I'm new to C and I'm reading "The C Programming Language" by K&R to learn it. I had a question about this example function appearing on pg 109 of the 2nd edition:
/* readlines: read input lines */
int readlines(char *lineptr[], int maxlines)
{
int len, nlines;
char *p, line[MAXLEN];
nlines = 0;
while ((len = getline(line, MAXLEN)) > 0)
if (nlines >= maxlines || p = alloc(len) == NULL)
return -1;
else {
line[len-1] = '\0'; /* delete newline */
strcpy(p, line);
lineptr[nlines++] = p;
}
return nlines;
}
I was wondering why *p is at all necessary here? p is allocated memory and then line is copied into it. Why can't just line be used, so at the end lineptr[nlines++] = p could be replaced by lineptr[nlines++] = line.

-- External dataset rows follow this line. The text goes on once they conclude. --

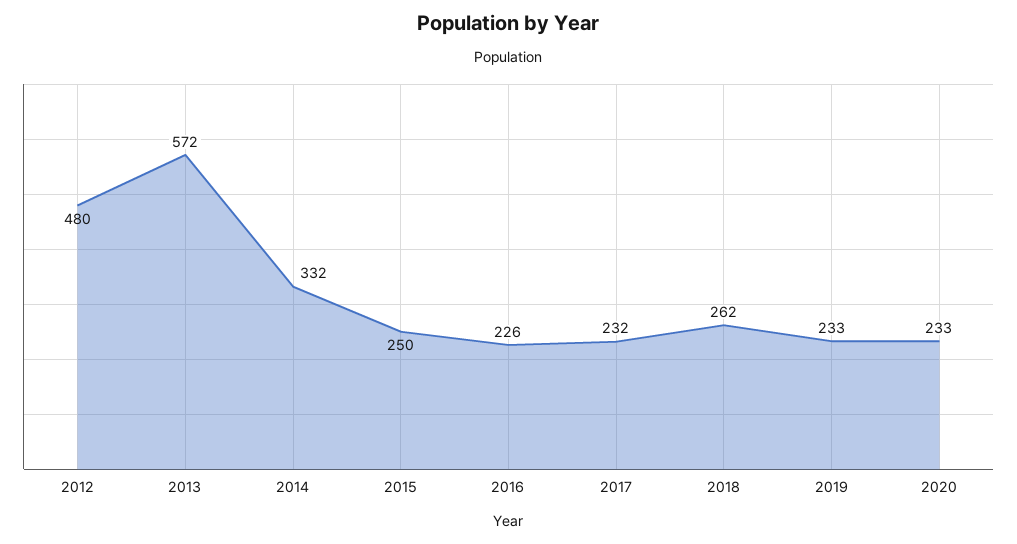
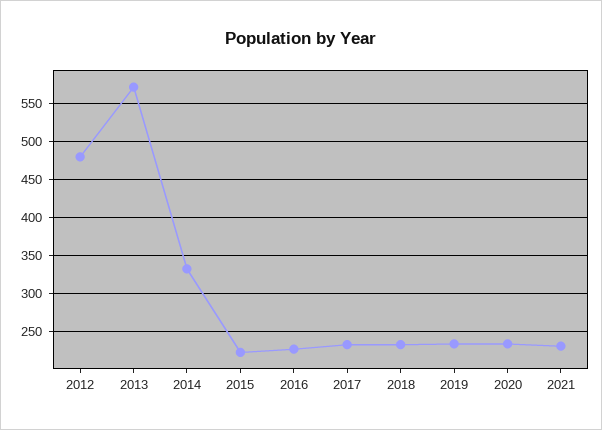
2015: 250 -> 220
2018: 262 -> 230
2021: none -> 230

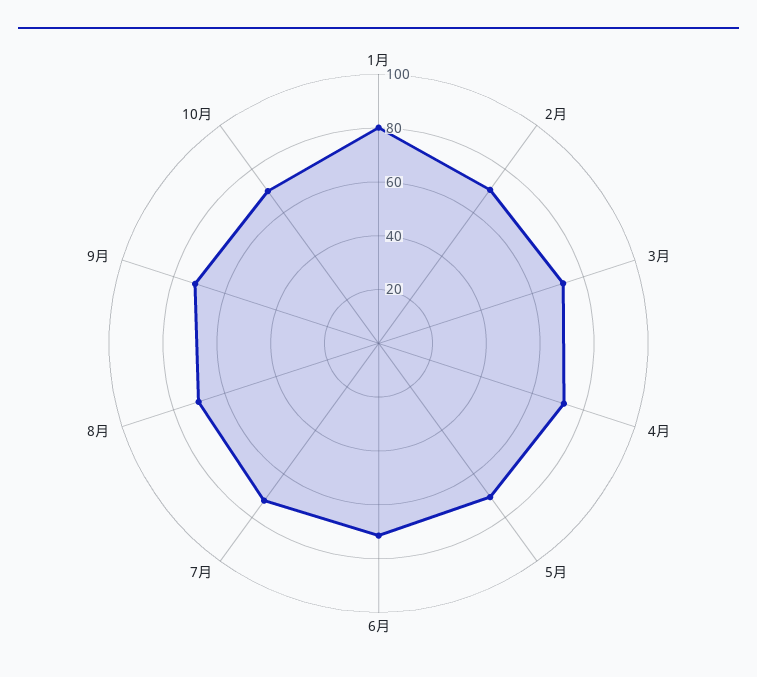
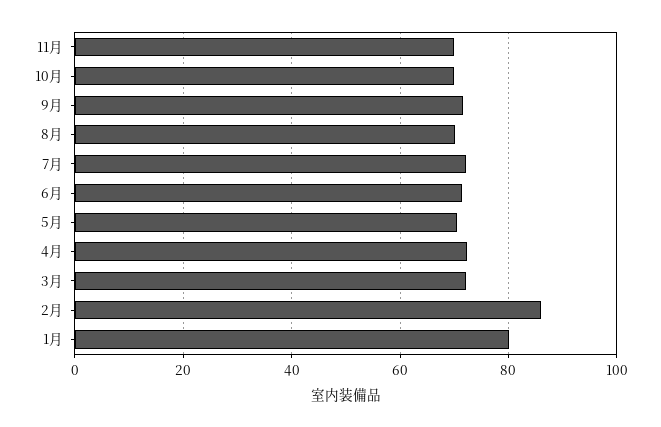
2月: 70 -> 86
11月: none -> 70

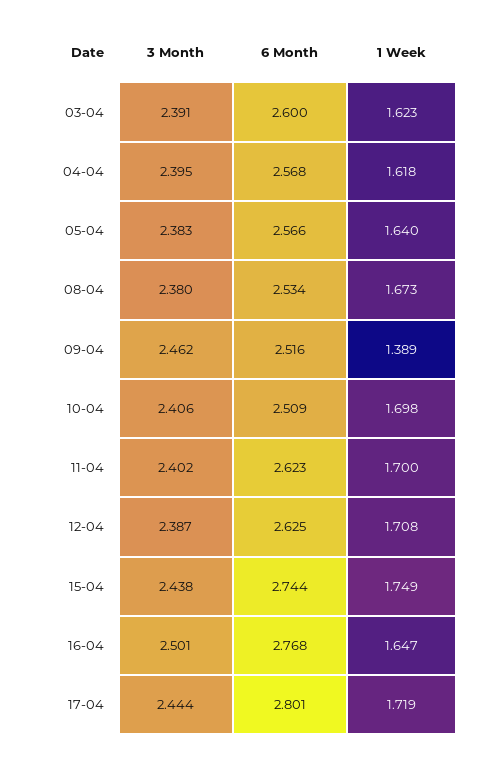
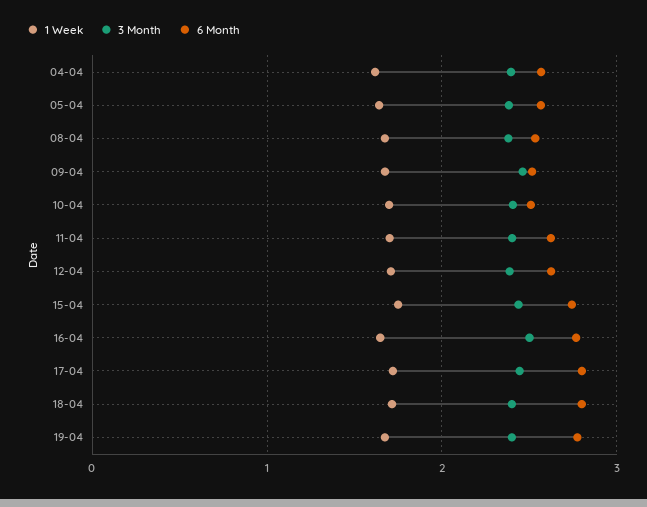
3 Month, 03-04: 2.391 -> none
6 Month, 03-04: 2.6 -> none
1 Week, 03-04: 1.623 -> none
1 Week, 09-04: 1.389 -> 1.7
1 Week, 18-04: none -> 1.7
3 Month, 18-04: none -> 2.4
6 Month, 18-04: none -> 2.8
1 Week, 19-04: none -> 1.7
3 Month, 19-04: none -> 2.4
6 Month, 19-04: none -> 2.8

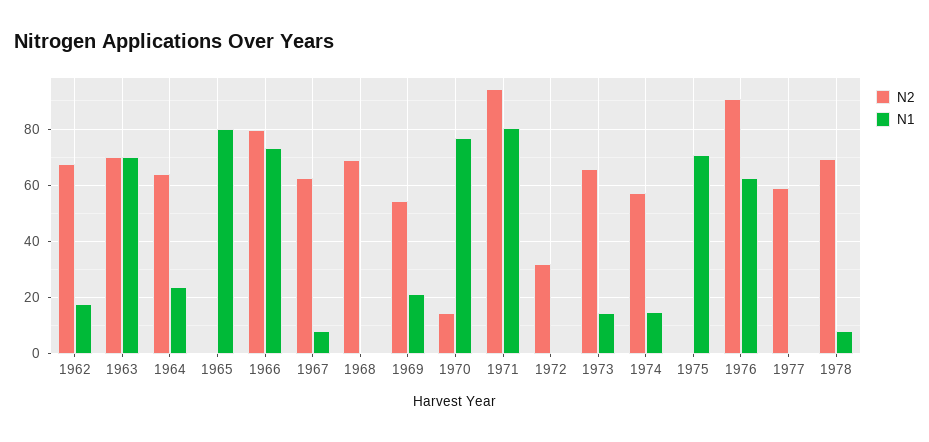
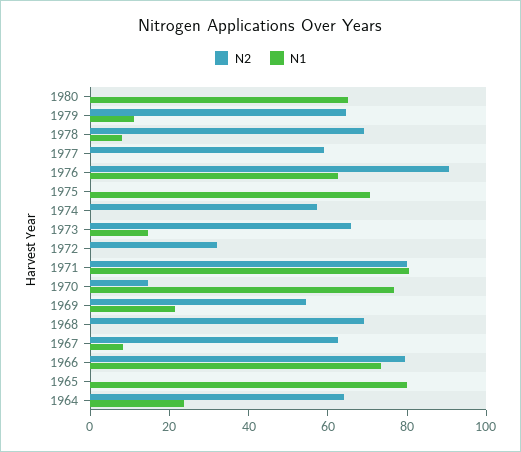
N2, 1962: 67.5 -> none
N1, 1962: 17.5 -> none
N2, 1963: 70 -> none
N1, 1963: 70 -> none
N2, 1971: 95 -> 80
N1, 1974: 15 -> 0
N2, 1980: none -> 0
N1, 1980: none -> 65
N2, 1979: none -> 65
N1, 1979: none -> 10

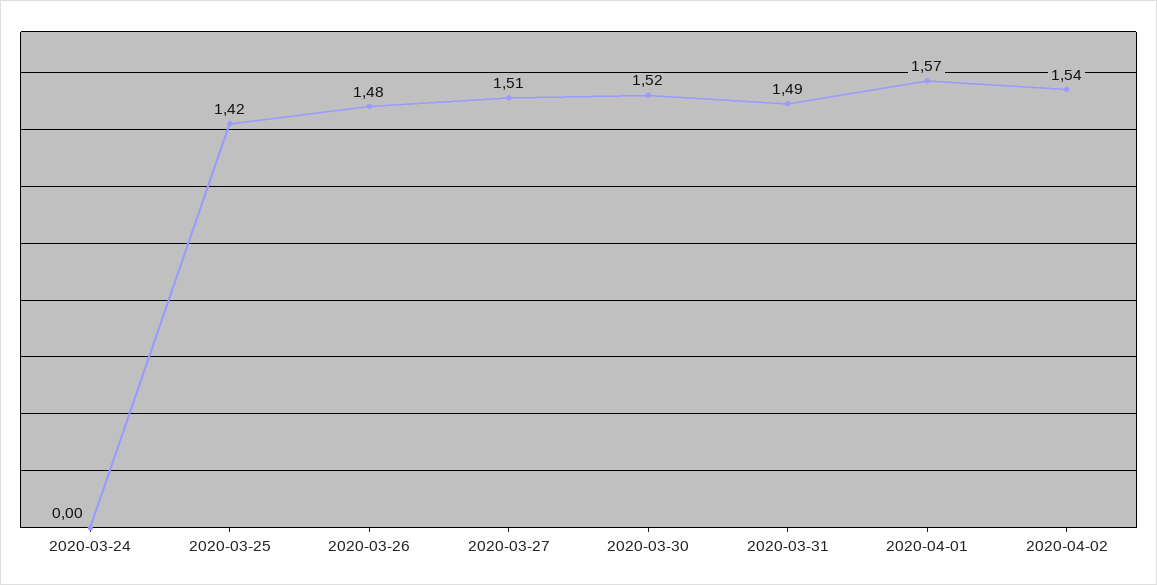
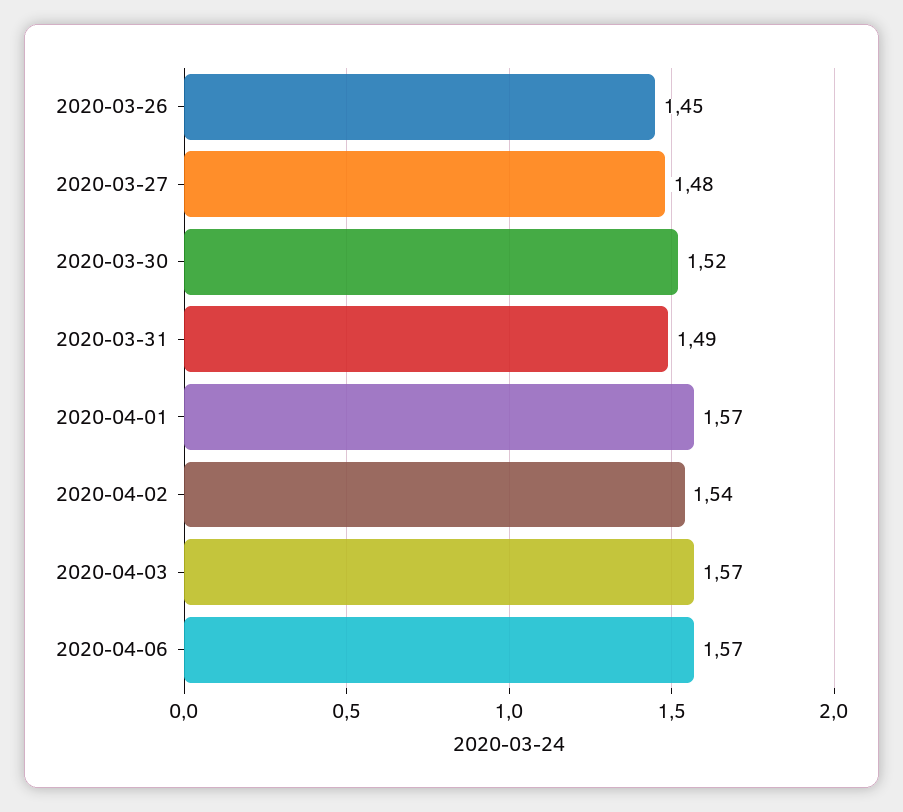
2020-03-24: 0 -> none
2020-03-25: 1.42 -> none
2020-03-26: 1.48 -> 1.45
2020-03-27: 1.51 -> 1.48
2020-04-03: none -> 1.57
2020-04-06: none -> 1.57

If you don't allocate memory for each line, you'll end up with lineptr being an array full of pointers to just the last line you read (not to mention to stack memory which is likely to be overwritten). Allocating memory for each line as you read makes the returned array make sense. As an example, let's say that line happens to get allocated on the stack at address 0x1000. If you make your suggested change, the resulting lineptr array for an 8 line file would be:
0x1000, 0x1000, 0x1000, 0x1000, 0x1000, 0x1000, 0x1000, 0x1000
Yowch! Allocating memory for each line as you read it, and then copying the line into that allocated memory is the only solution.
lineptr[nlines++] = line;
would fill lineptr with pointers to memory that is local to that function, and that memory becomes invalid as soon as the function returns. The values of all the elements of the lineptr array would all be identical and equal to line.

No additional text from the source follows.